Eine Zuchtform des Goldfisches. Die Körperform des Kometenschweif ähnelt sehr der des normalen Goldfisches. Der Kometenschweif ist sehr schwimmfreudig und besitzt große Flossen. Die zweifarbige Variante des Kometenschweif wird auch Sarasa-Komet genannt.

Shubunkin

Der Shubunkin (jap. „scharlachrot gemusterter Goldfisch“, auch „scharlachrot gemusterter Brokat“ geschrieben) ist ein Zierteichfisch aus Japan. Der Fisch ist zweifarbig (typischerweise rot und bläulich-perlmuttfarben) gescheckt, und über diese Grundfärbung sind schwarze Tupfen unregelmäßig verteilt.
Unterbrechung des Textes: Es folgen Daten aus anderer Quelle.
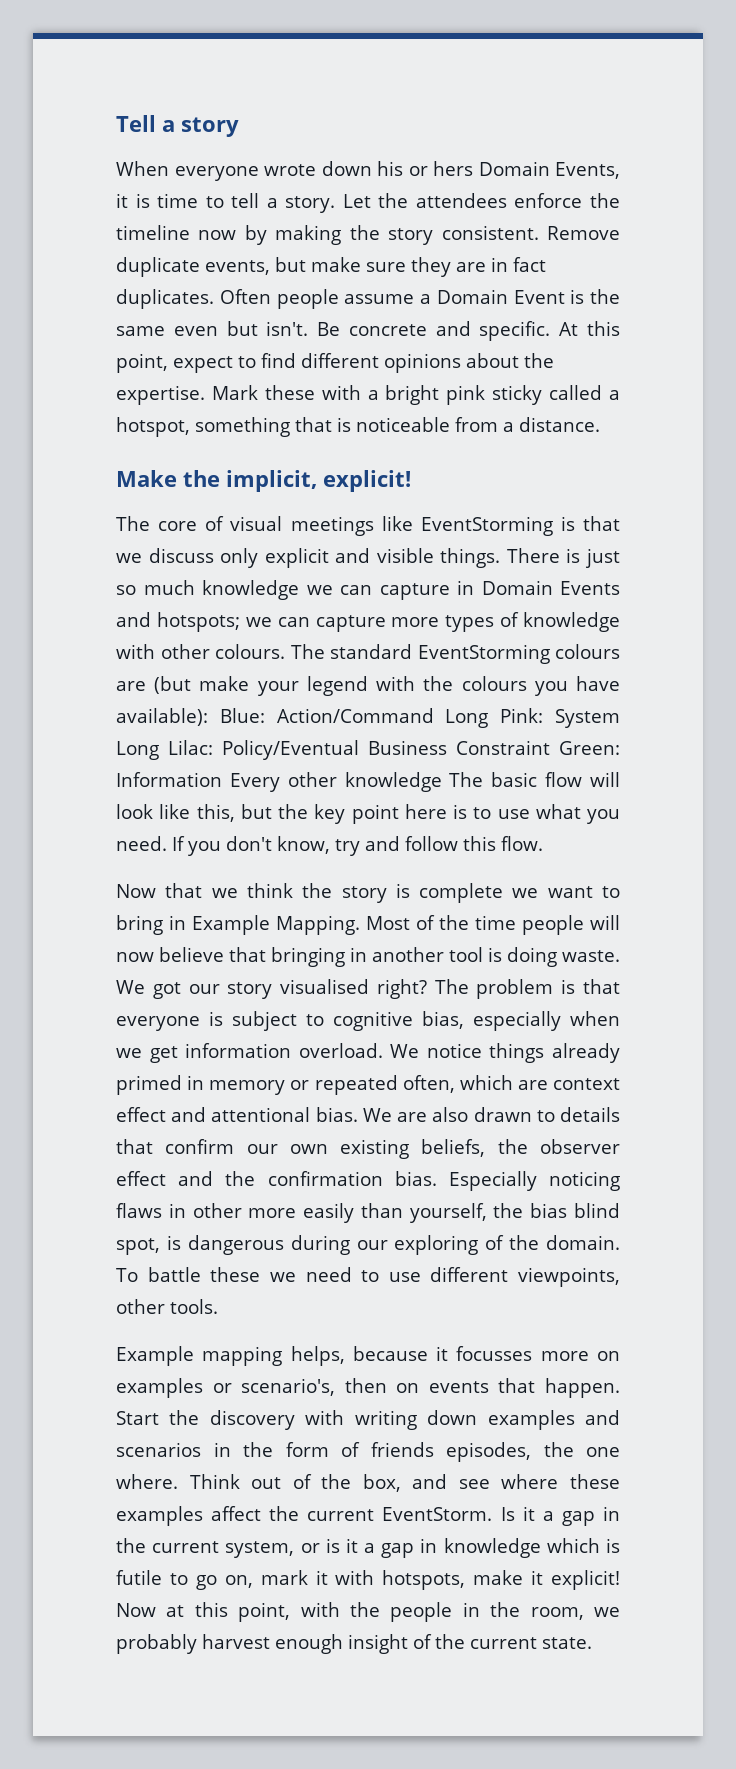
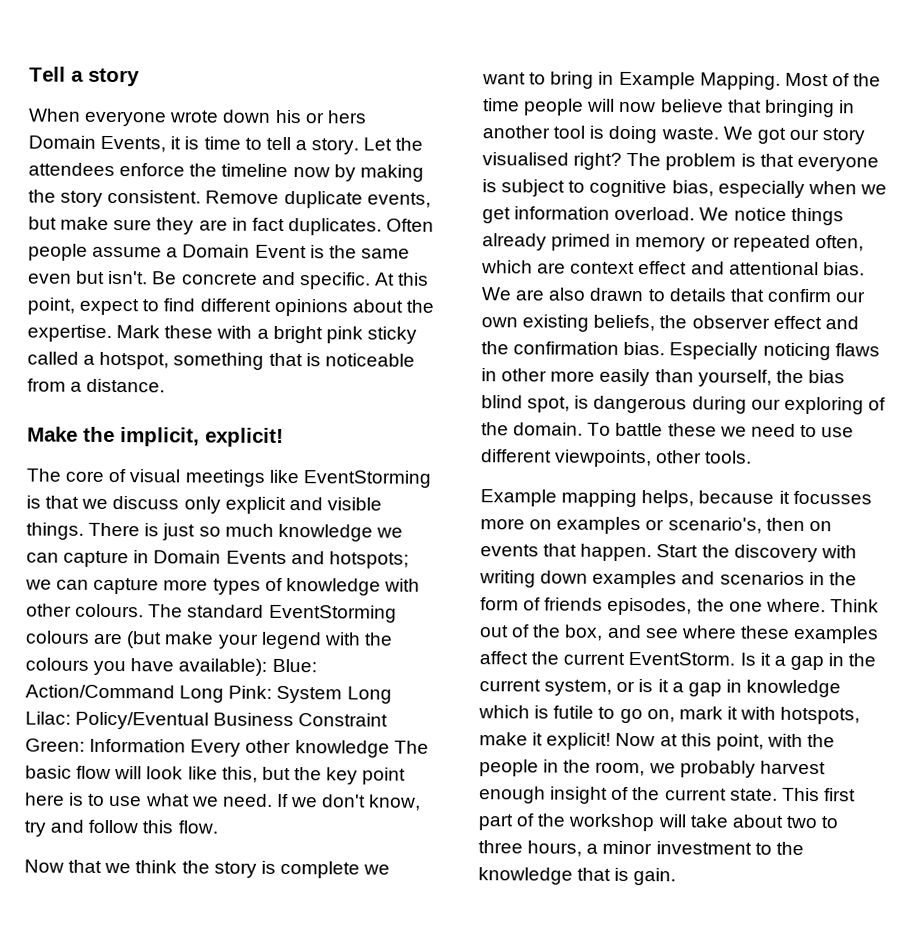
- The standard EventStorming colours are (but make your legend with the colours you have available): Blue: Action/Command Long Pink: System Long Lilac: Policy/Eventual Business Constraint Green: Information Every other knowledge The basic flow will look like this, but the key point here is to use what you need.
+ The standard EventStorming colours are (but make your legend with the colours you have available): Blue: Action/Command Long Pink: System Long Lilac: Policy/Eventual Business Constraint Green: Information Every other knowledge The basic flow will look like this, but the key point here is to use what we need.
- If you don't know, try and follow this flow.
+ If we don't know, try and follow this flow.
+ This first part of the workshop will take about two to three hours, a minor investment to the knowledge that is gain.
Seine imposante Schwanzflosse kann bis zur Hälfte der Gesamtlänge ausmachen, aber im Gegensatz zum Schleierschwanz ist sie nicht verdoppelt. Es gibt mehrere Zuchtstandards in verschiedenen Farben: London-, Bristol-, Japanischer und Amerikanischer Shubunkin. In der Haltung hat der Shubunkin nicht so große Platzansprüche wie der Koi, so dass er sich für etwas kleinere Teiche (unter 6000 Litern) eignet.

Schleierschwanz

Der Schleierschwanz ist eine Zuchtform des Goldfisches (Carassius gibelio forma auratus (Bloch, 1782)) (engl. "Veiltail"). Wahrscheinlich im 15. oder 16. Jahrhundert wurden in China die ersten Goldfischformen mit geteilter Schwanzflosse gezüchtet. In China ist Ihre Bezeichnung "Chi yu". Die Zuchtform mit einer geteilten Schwanzflosse, die in der Draufsicht dem chinesischen Schriftzeichen („wén“) ähnelt, gilt als echter Schleierschwanz. Der "Veiltail" verdient aufgrund seines Aussehens, das der ursprünglichen Zuchtform noch am nächsten steht, am ehesten die Bezeichnung Schleierschwanz. Diese wenförmigen Fische waren auch die Ausgangsprodukte für den deutschen "Schleierschwanz" des späten 19. Jahrhunderts. Schleierschwänze und deren Zuchtformen sind wegen ihres gedrungenen Körperbaus wesentlich wärmebedürftiger als die langgestreckten Arten seiner nächsten Verwandten. Sie sind im Allgemeinen empfindlicher gegenüber Verletzungen und daher für die aquaristische Haltung geeigneter als im Teich. Kälteperioden in Teichen überstehen diese Fische niemals ohne Probleme.